The Michael Strahan/Kelly Ripa Divorce
Kelly Ripa is our morning show queen. How dare she be disrespected. In a gross mishandling of events that likely was not completely former Live With Kelly and Michael co-host Michael Strahan’s fault, Ripa was blindsided by the news that her right-hand man was departing their (wildly successful) show for a full-time gig at Good Morning America. The lack of respect for the 15-year face and workhorse of the morning show, not to mention 26-year employee of ABC, led to Ripa vacating her chair for several days to gather her thoughts—by extension shaming the company for its treatment of her. It was a PR nightmare for ABC, but a fierce moment for a woman who showed her viewers the value of standing up for yourself in the workplace and demanding the respect you are owed… all while illuminating institutionalized sexism and double standards in her industry.
Batman v. Superman
At one point in Batman v. Superman: Dawn of Justice, the plot seems to essentially be a live-action manifestation of Jesse Eisenberg’s Lex Luthor playing with his Batman and Superman action figures. In the end, that actually might have been more entertaining. The battle between the two superheroes is set up so superficially that it’s impossible to invest in it, let alone in the bloated, meandering 151-minute running time. There were enough men-in-cape triumphs in 2016 (Captain America: Civil War, for example) to make the case that the superhero-movie bubble isn’t actually in danger of bursting. We’d argue that Batman v.

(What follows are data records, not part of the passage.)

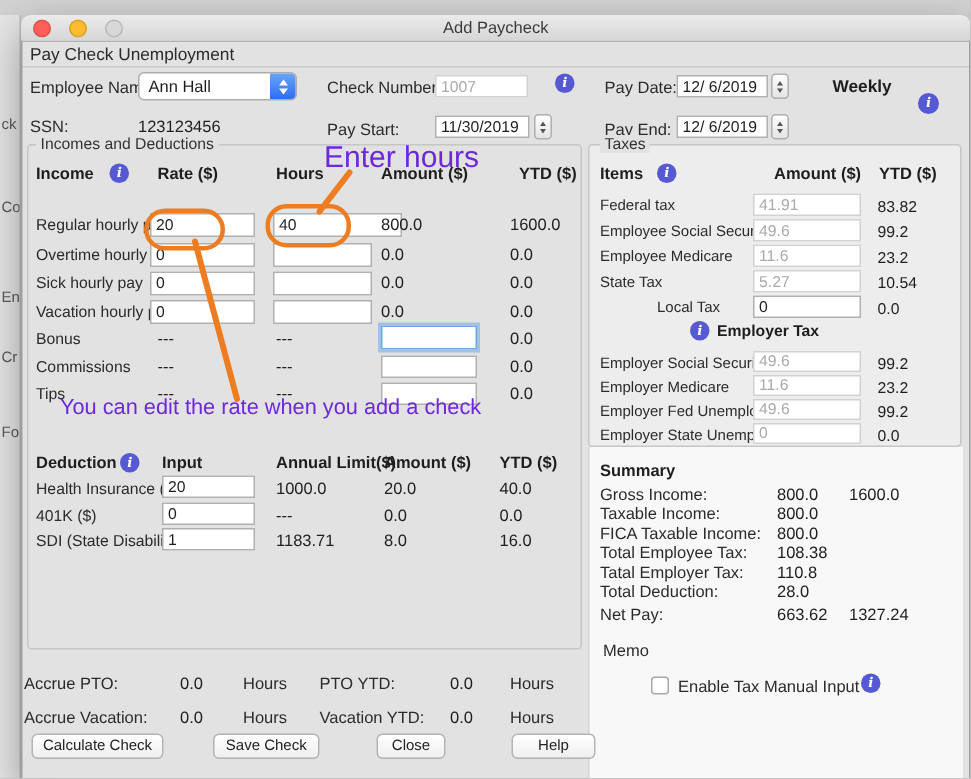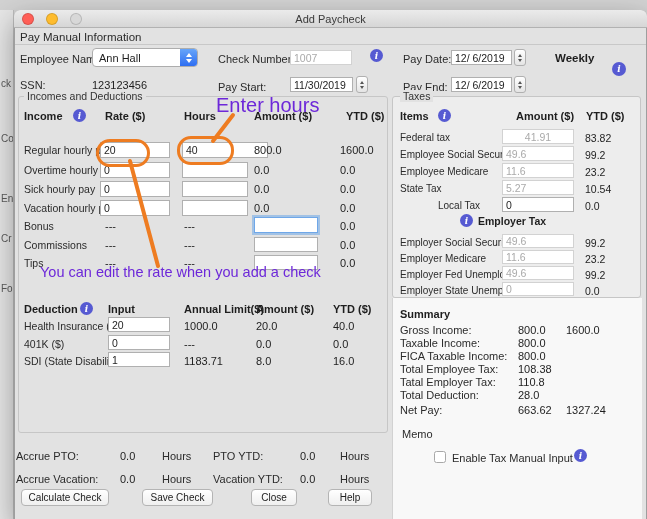"Pay Manual Information" span.abs { text: Manual Information -> Check Unemployment }
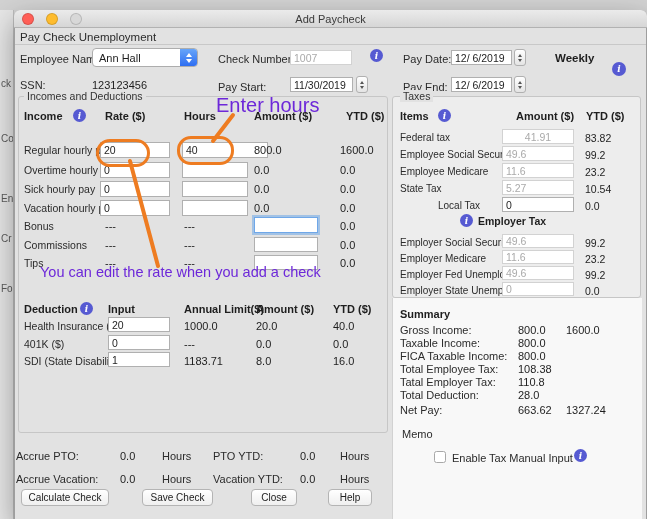"41.91" input.inp { text-align: center -> none }
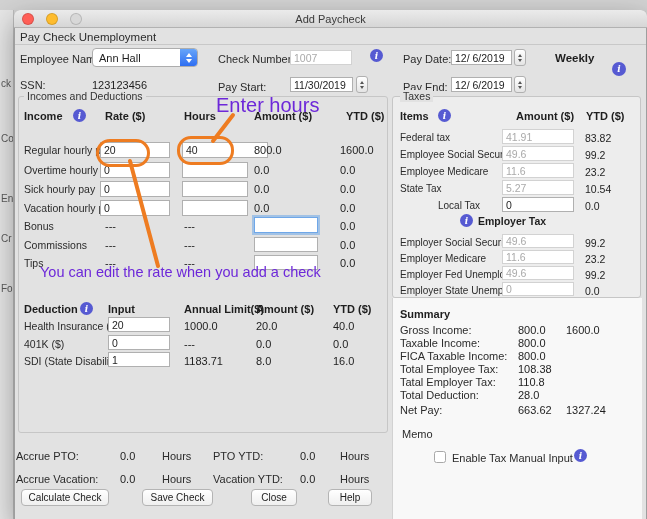"Help" div.btn { left: 328px -> 341px; width: 44px -> 56px }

Superman, coupled with Suicide Squad, might suggest that it’s time for our heroes to make sure their spandex is sticky-proof.
The Year of Kanye
Early reviews for Kanye West’s Saint Pablo tour, complete with a stage that floats over its audience, were ecstatic. So much so that any sane music fan was wise to rearrange their lives and max out a credit card or two to land tickets to upcoming dates. But then the came the rants against Beyoncé and Jay Z, and one retroactively endorsing Donald Trump. In Sacramento, he ended his show after just three songs. Fans chanted, “Fuck Kanye!” Then the remainder of the tour was canceled altogether when it was announced that West was being hospitalized after a reported nervous breakdown. Obviously we wish good health and good judgment to West, especially after a year that was seemed unusually erratic—even for him. From the disastrous fashion show on Roosevelt Island to his meeting with President-elect Donald Trump at Trump Tower, The Daily Beast’s Amy Zimmerman sagely pronounced: “2016 Kanye is canceled.”
The Walking Dead
The one thing a show should never do is disrespect its fans, and that’s precisely what The Walking Dead did this year. The show’s Season 7 premiere was its all-time most unwatchable hour, according to The Daily Beast’s Melissa Leon, owed to its needless reliance on torture porn. It perpetuated the frustration over the previous season’s much-maligned cliffhanger by stringing viewers along for much of the episode with the worst, most aggravating payoff possible in the death of not one, but two characters by barbed-wire bat. The show has also yet to atone for its involvement in the year’s most problematic TV trope: “Bury Your Gays,” in which a disturbing spate of lesbian or bisexual female characters were killed off their shows, often needlessly, sending a message to viewers that these lives don’t have value beyond cheap narrative ploys. When a show is as popular as The Walking Dead, it should be operating under a mandate: Be better.